Angiogenesis Inducing Agents
Bevacizumab*
Biomarkers
Colorectal Neoplasms*
Cytokines
Disease-Free Survival
Endothelial Growth Factors
Follow-Up Studies
Humans
Liver*
Magnetic Resonance Imaging*
Methods
Neoplasm Metastasis*
Plasma
Vascular Endothelial Growth Factor A
Angiogenesis Inducing Agents
Bevacizumab
Biomarkers
Cytokines
Endothelial Growth Factors
Vascular Endothelial Growth Factor A

Figure

  • Fig. 1. Study design. Dynamic contrast-enhanced magnetic resonance imaging (DCE-MRI) studies and blood sampling for plasma cytokine and angiogenic factors (CAFs) were performed 1 day before treatment (day 0). Patients were treated with bevacizumab (5 mg/kg intravenously) alone on day 1 and the first follow-up DCE-MRI and blood sampling for plasma CAFs were performed 3 days after the monotherapy treatment (day 4). A concurrent FOLFOX-6+B regimen (bevacizumab/oxaliplatin/5-fluorouracil/leucovorin) was administered on day 7 and the second follow-up DCE-MRI and blood sampling for plasma CAFs were performed 3 days after combined chemotherapy (day 10).

  • Fig. 2. (A-G) Changes in the values of the dynamic contrast-enhanced magnetic resonance imaging (DCE-MRI) and plasma cytokine and angiogenic factors (CAFs) parameters from baseline, first follow-up after treatment with bevacizumab alone, and second follow-up after treatment with combined therapy. VEGF, vascular endothelial growth factor; VEGFR-2, vascular endothelial growth factor receptor 2; IL-8, interleukin 8; PlGF, placental growth factor.

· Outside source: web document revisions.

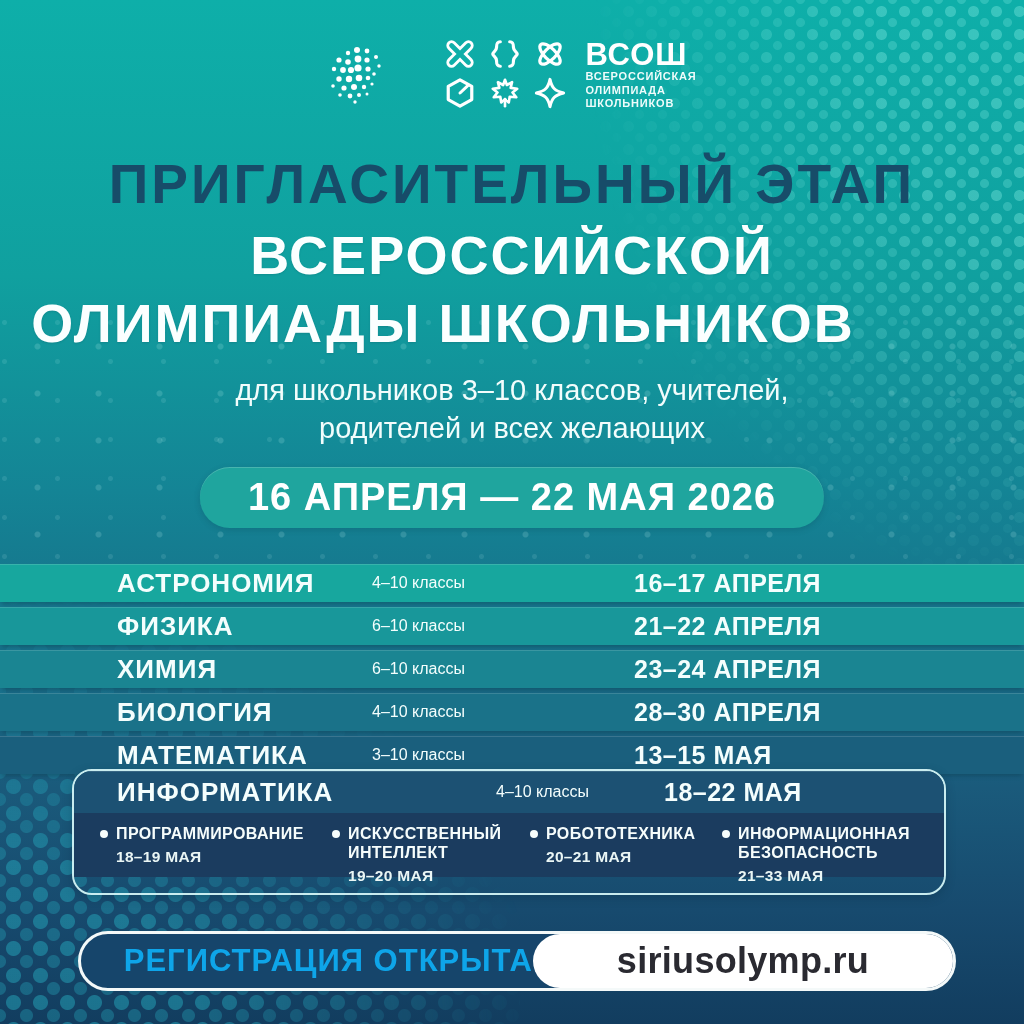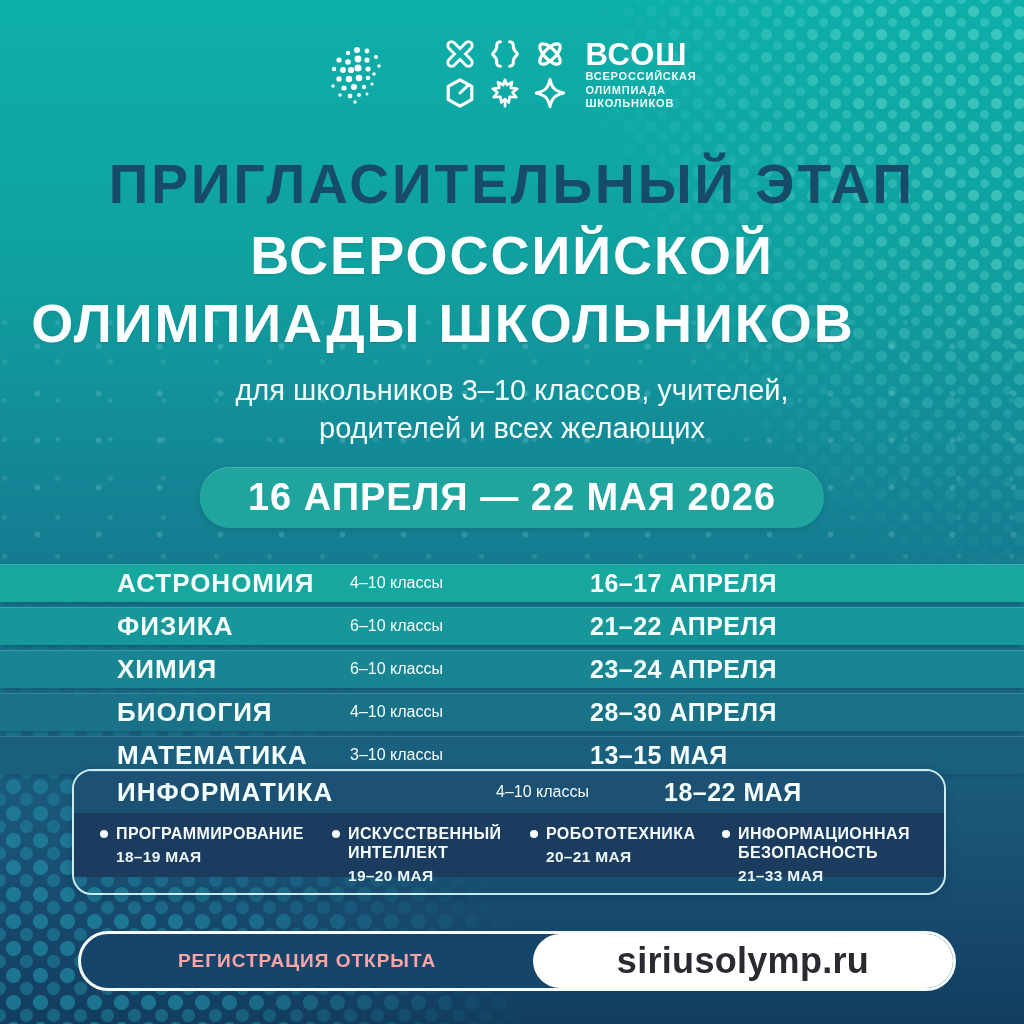--- a/index.html
+++ b/index.html
@@ -70,7 +70,7 @@
   
   .rows{position:absolute;top:564px;left:0;width:1024px;}
   .row{height:38px;margin-bottom:5px;display:flex;align-items:center;
-    box-shadow:inset 0 1px 0 rgba(255,255,255,.14),0 4px 4px -2px rgba(5,45,60,.30);}
+    box-shadow:inset 0 1px 0 rgba(255,255,255,.14),0 4px 4px -2px rgba(5,45,60,.30);gap:22px;}
   .row:nth-child(1){background:#17A79E;}
   .row:nth-child(2){background:#18979A;}
   .row:nth-child(3){background:#1A8592;}

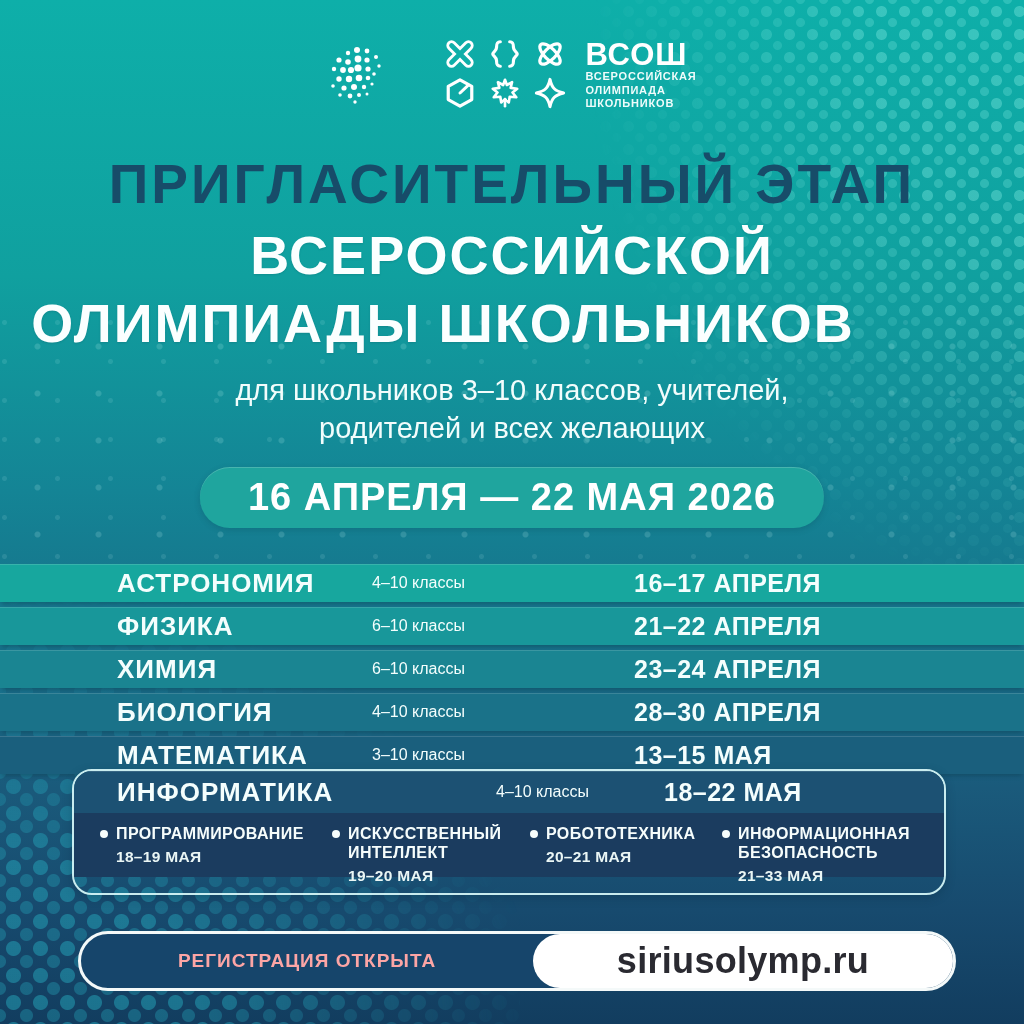--- a/index.html
+++ b/index.html
@@ -103,7 +103,7 @@
   .footer-bar{position:absolute;top:931px;left:78px;width:878px;height:60px;
     background:#16456B;border:3px solid #F4F9F9;border-radius:30px;
     display:flex;align-items:center;cursor:pointer;}
-  .reg-label{flex:0 0 452px;text-align:center;font-size:19px;font-weight:800;letter-spacing:1px;color:#fca5a5;white-space:nowrap;}
+  .reg-label{flex:0 0 452px;text-align:right;font-size:31px;font-weight:800;letter-spacing:1px;color:#0ea5e9;white-space:nowrap;}
   .site-pill{flex:1;height:54px;background:#FFFFFF;border-radius:27px;
     display:flex;align-items:center;justify-content:center;
     font-size:36px;font-weight:700;letter-spacing:.3px;color:#2A2A31;white-space:nowrap;}

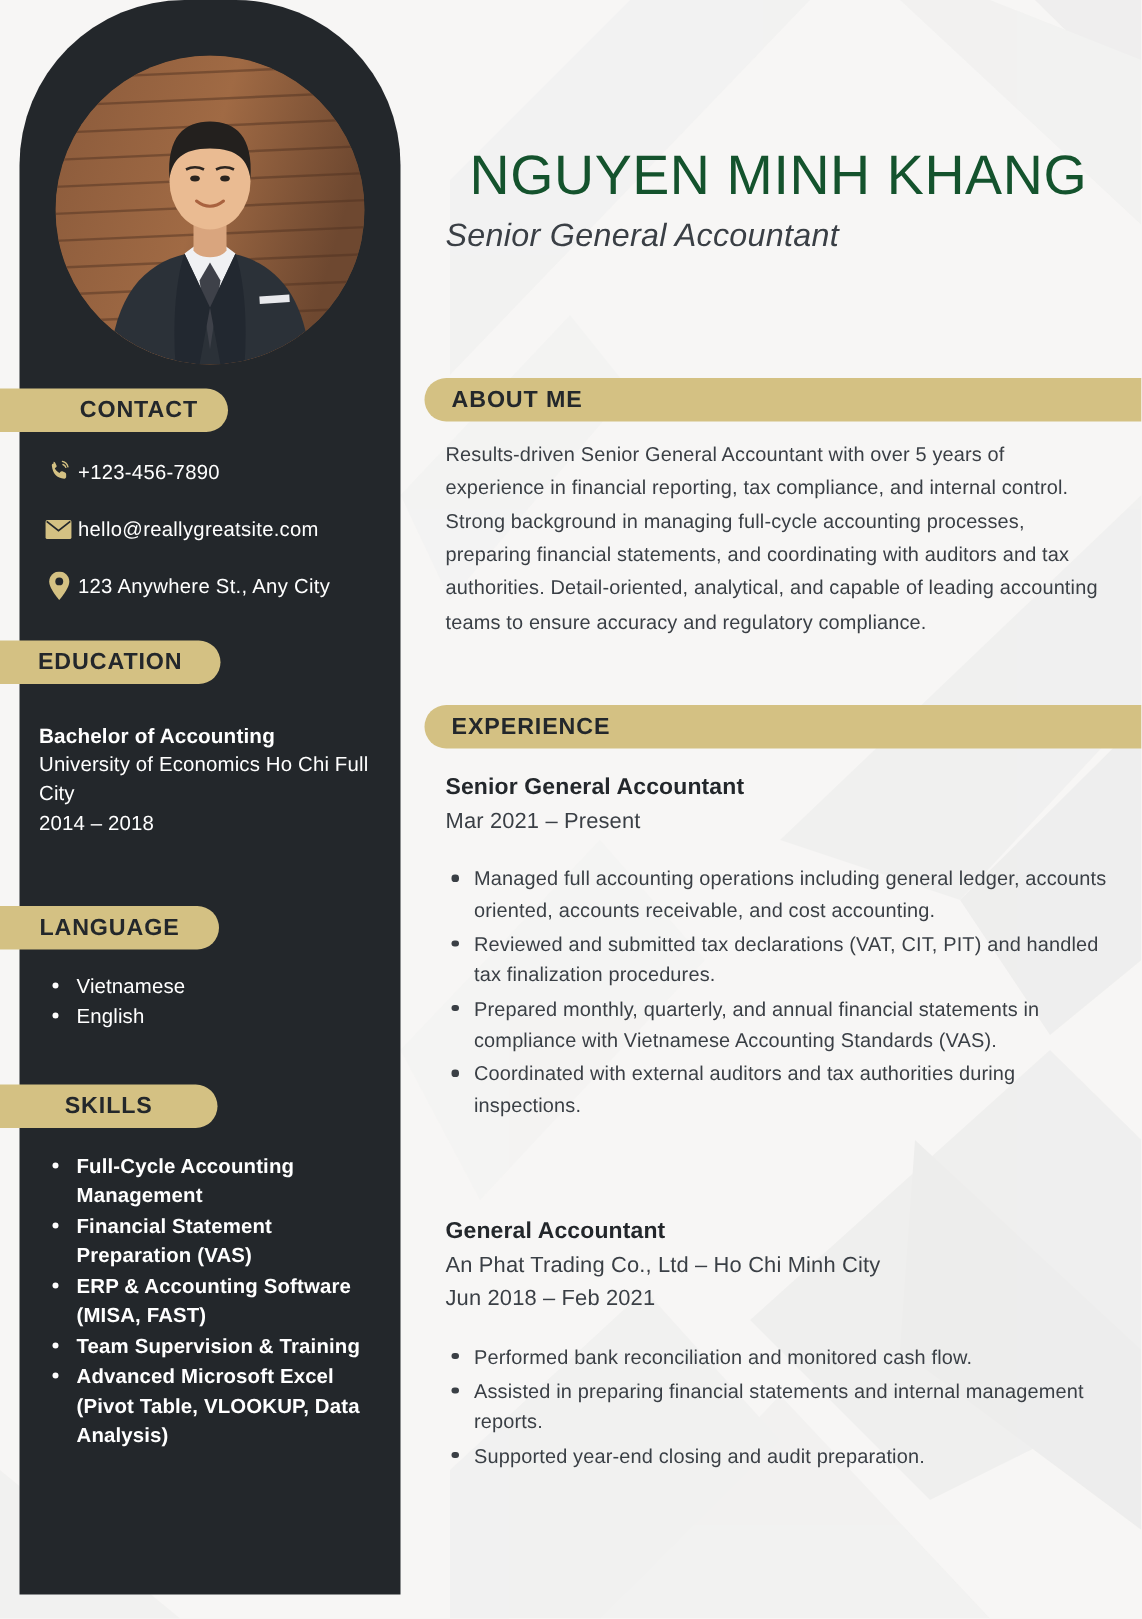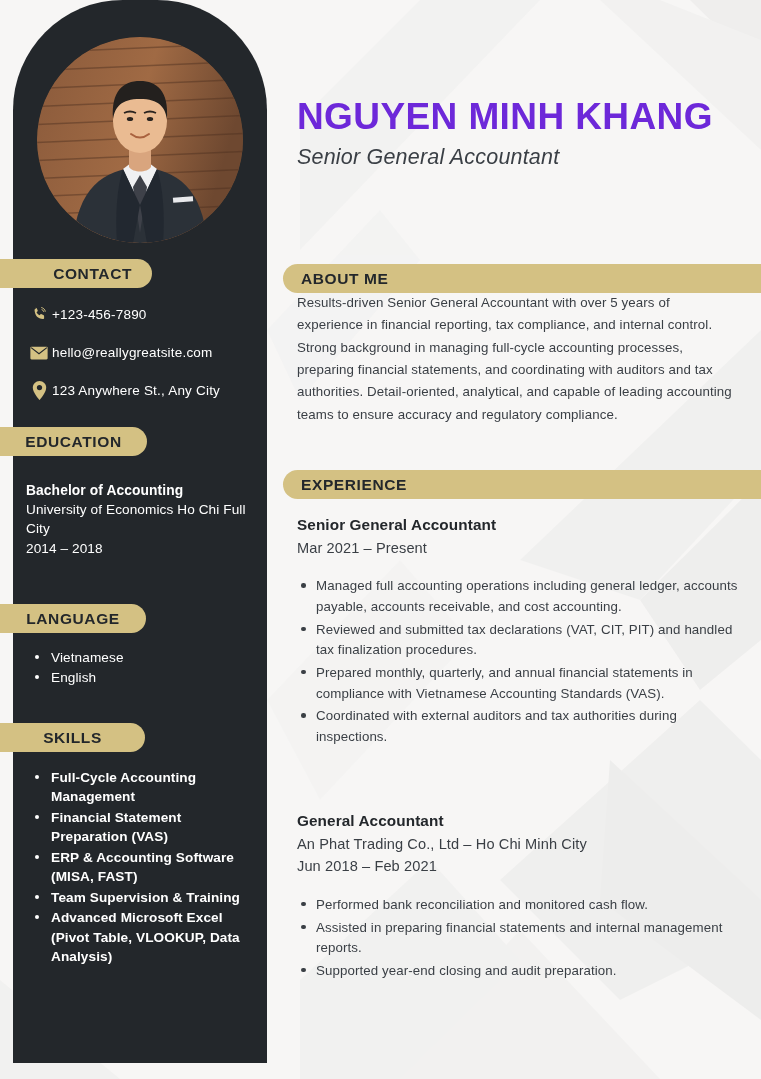--- a/index.html
+++ b/index.html
@@ -161,11 +161,11 @@
 
   .name {
     position: absolute;
-    left: 14px;
+    left: 30px;
     top: 96px;
     font-size: 37px;
-    font-weight: bold;
-    color: #6d28d9;
+    font-weight: normal;
+    color: #14532d;
     letter-spacing: 0.4px;
     white-space: nowrap;
   }

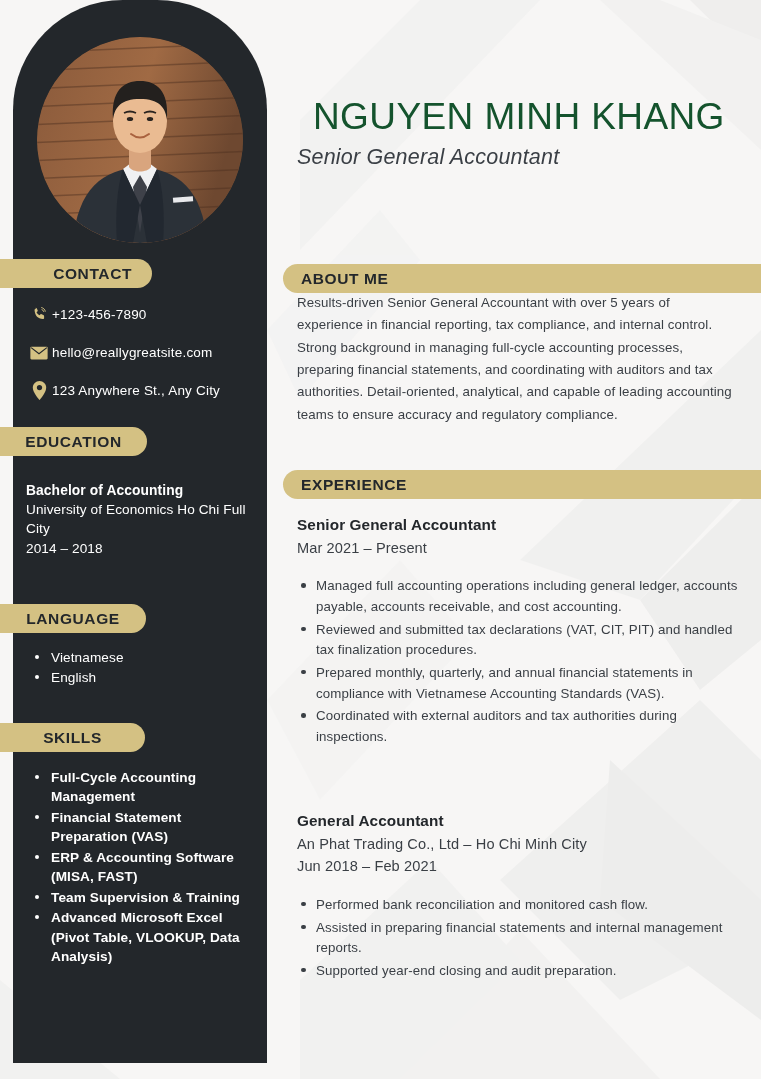--- a/index.html
+++ b/index.html
@@ -199,7 +199,7 @@
     letter-spacing: 0.6px;
     padding-left: 18px;
   }
-  #banner-about { top: 264px; }
+  #banner-about { top: 252px; }
   #banner-exp   { top: 470px; }
 
   .about-text {

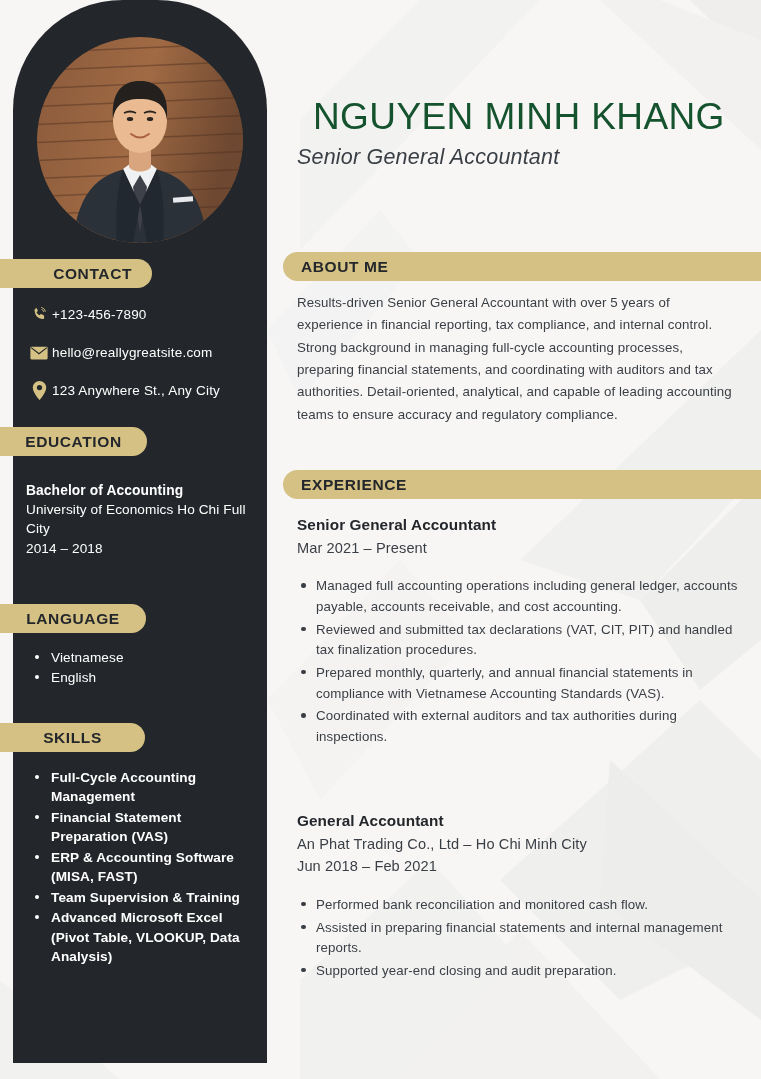--- a/index.html
+++ b/index.html
@@ -424,7 +424,7 @@
     <div class="job-title">Senior General Accountant</div>
     <div class="job-dates">Mar 2021 – Present</div>
     <ul class="job-ul">
-      <li>Managed full accounting operations including general ledger, accounts payable, accounts receivable, and cost accounting.</li>
+      <li>Managed full accounting operations including general ledger, accounts oriented, accounts receivable, and cost accounting.</li>
       <li>Reviewed and submitted tax declarations (VAT, CIT, PIT) and handled tax finalization procedures.</li>
       <li>Prepared monthly, quarterly, and annual financial statements in compliance with Vietnamese Accounting Standards (VAS).</li>
       <li>Coordinated with external auditors and tax authorities during inspections.</li>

  • Fig. 3. Kaplan-Meier estimates for progression-free survival time for patients with low and high baseline IAUC60 values (A), and a Ktrans reduction at the first follow-up (B).

  • Fig. 4. A 39-year-old male patient had rectal cancer with one hepatic metastatic lesion. (A) On the baseline image the IAUC60 value was 22.29, which was a higher baseline group value. The baseline Ktrans value was 0.187. (B) On the first follow-up image after bevacizumab monotherapy, the patient had a 66% reduction in Ktrans (0.037). The dynamic contrast enhancedmagnetic resonance imaging results indicated that there were no significant changes in the perfusion parameters between the first and second follow-up (C) (0.031). Based on the large reduction in Ktrans, and the high baseline IAUC60 level, this patient was expected to have a good response to the treatment and to have a good prognosis. Compared with the baseline computed tomography (CT) image (D), the metastatic lesion had decreased in size by the 3-month CT follow-up (E).